Ex-presidente do PSDB recebeu propina da Petrobras; e agora?

Publicado em 17/10/2014

Denúncia de propina para ex-presidente nacional do PSDB, Sérgio Guerra, morto este ano, é arrastada para o debate presidencial por Dilma; tucano acusado era senador pelo estado de Pernambuco e Aécio o sucedeu no comando do partido; pelo visto, a presidenta petista tem como tática puxar o adversário mineiro para a lama, a exemplo do que fez Mário Covas com Paulo Maluf na disputa pelo governo de São Paulo em 1988.

Denúncia de propina para ex-presidente nacional do PSDB, Sérgio Guerra, morto este ano, é arrastada para o debate presidencial por Dilma; tucano acusado era senador pelo estado de Pernambuco e Aécio o sucedeu no comando do partido; pelo visto, a presidenta petista tem como tática puxar o adversário mineiro para a lama, a exemplo do que fez Mário Covas com Paulo Maluf na disputa pelo governo de São Paulo em 1988.

O ex-diretor da Petrobras, Paulo Roberto Costa, afirmou em delação premiada, que pagou propina ao ex-presidente nacional do PSDB, senador Sérgio Guerra (PE), morto este ano por um câncer no pulmão, para que ajudasse esvaziar a criação de uma CPI no Senado para investigar a estatal de petróleo em 2009.

Com o falecimento do parlamentar pernambucano, o presidenciável Aécio Neves assumiu o comando da sigla tucana.

Costa é investigado pela Operação Lava Jato e decidiu colaborar com as autoridades judiciais na delação premiada.
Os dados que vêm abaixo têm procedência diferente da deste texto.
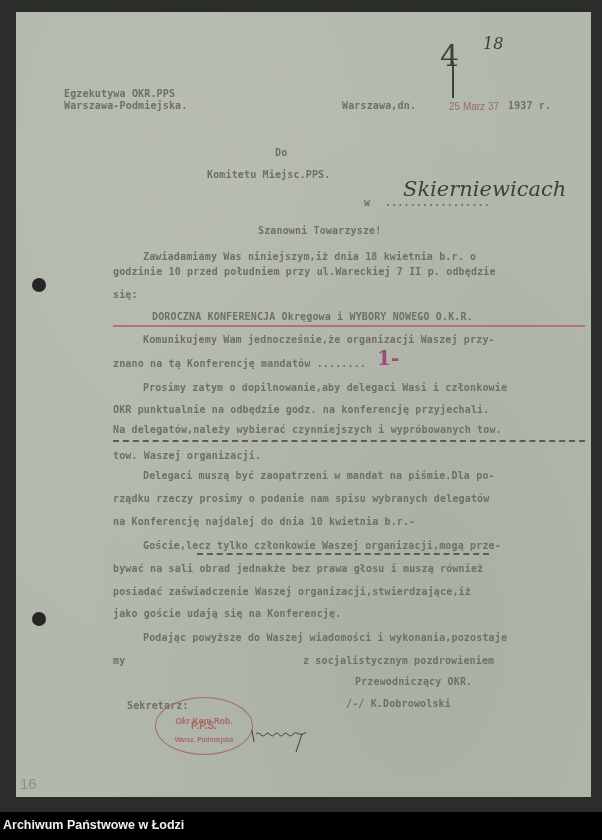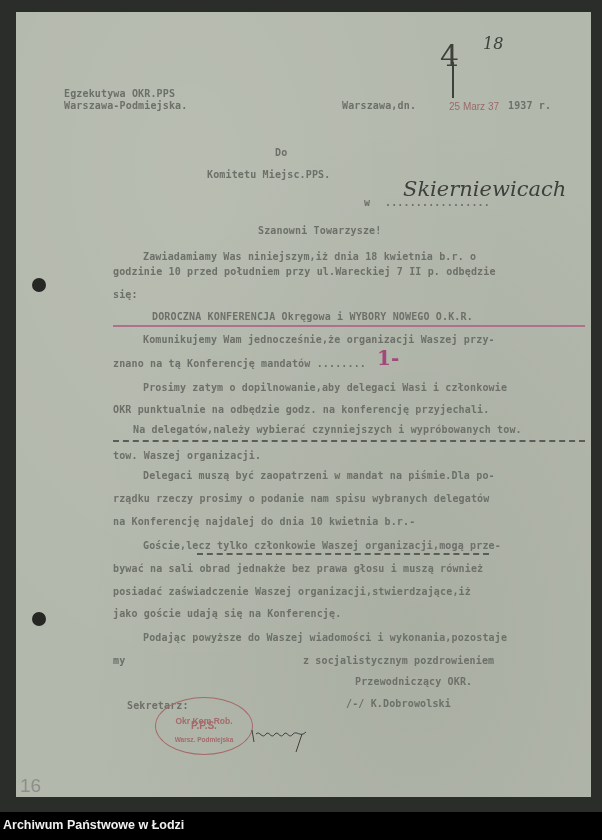--- a/index.html
+++ b/index.html
@@ -65,7 +65,7 @@
 
 <div class="tw" style="left:143px;top:381px;">Prosimy zatym o dopilnowanie,aby delegaci Wasi i członkowie</div>
 <div class="tw" style="left:113px;top:403px;">OKR punktualnie na odbędzie godz. na konferencję przyjechali.</div>
-<div class="tw" style="left:113px;top:423px;margin-left:20px;">Na delegatów,należy wybierać czynniejszych i wypróbowanych tow.</div>
+<div class="tw" style="left:113px;top:423px;">Na delegatów,należy wybierać czynniejszych i wypróbowanych tow.</div>
 <div class="rule-dash" style="left:113px;top:440px;width:472px;"></div>
 <div class="tw" style="left:113px;top:449px;">tow. Waszej organizacji.</div>
 

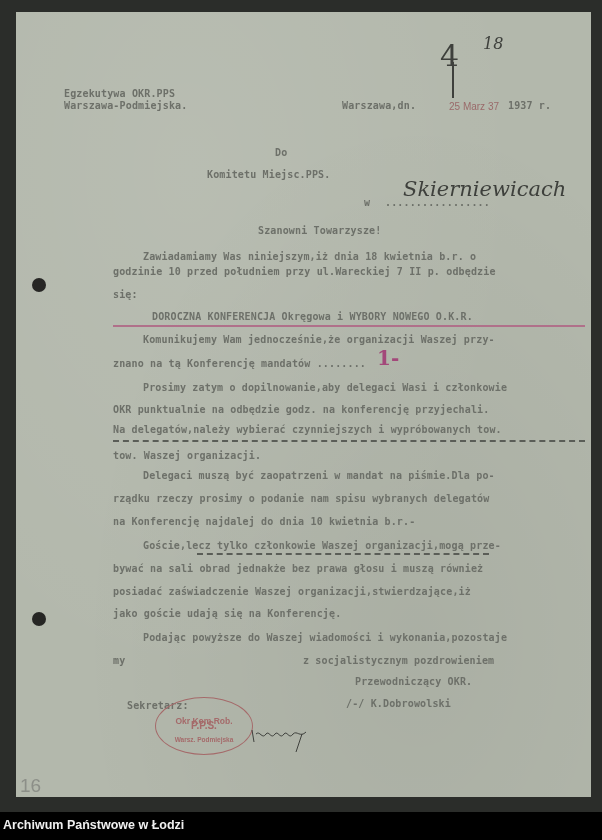--- a/index.html
+++ b/index.html
@@ -22,7 +22,7 @@
   .stamp .ring { position:absolute; left:0; right:0; text-align:center; font-family:"Liberation Sans",sans-serif; color:#a56a6a; font-weight:bold; white-space:pre; }
   .footer { position:absolute; left:0; top:812px; width:602px; height:28px; background:#000; }
   .footer-label { position:absolute; left:3px; top:818px; font-family:"Liberation Sans",sans-serif; font-size:12.5px; font-weight:bold; color:#f0f0f0; white-space:pre; }
-  .pagenum { position:absolute; left:20px; top:775px; font-family:"Liberation Sans",sans-serif; font-size:19px; color:#8c8f88; }
+  .pagenum { position:absolute; left:20px; top:775px; font-family:"Liberation Sans",sans-serif; font-size:15px; color:#8c8f88; }
 </style>
 </head>
 <body>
O depoente também havia declinado propina para PT, PMDB e PP.

No debate de ontem, no SBT, a presidenta Dilma Rousseff (PT) usou a acusação de propina para o PSDB contra Aécio.

Segundo o jornal Folha de S. Paulo, que levantou a história, os oposicionistas eram minoria, mas faziam bastante barulho nas comissões e preocupavam governistas do Senado.

E agora, pau que bate em Chico também bate em Francisco? Com a palavra a velha mídia pró-Aécio.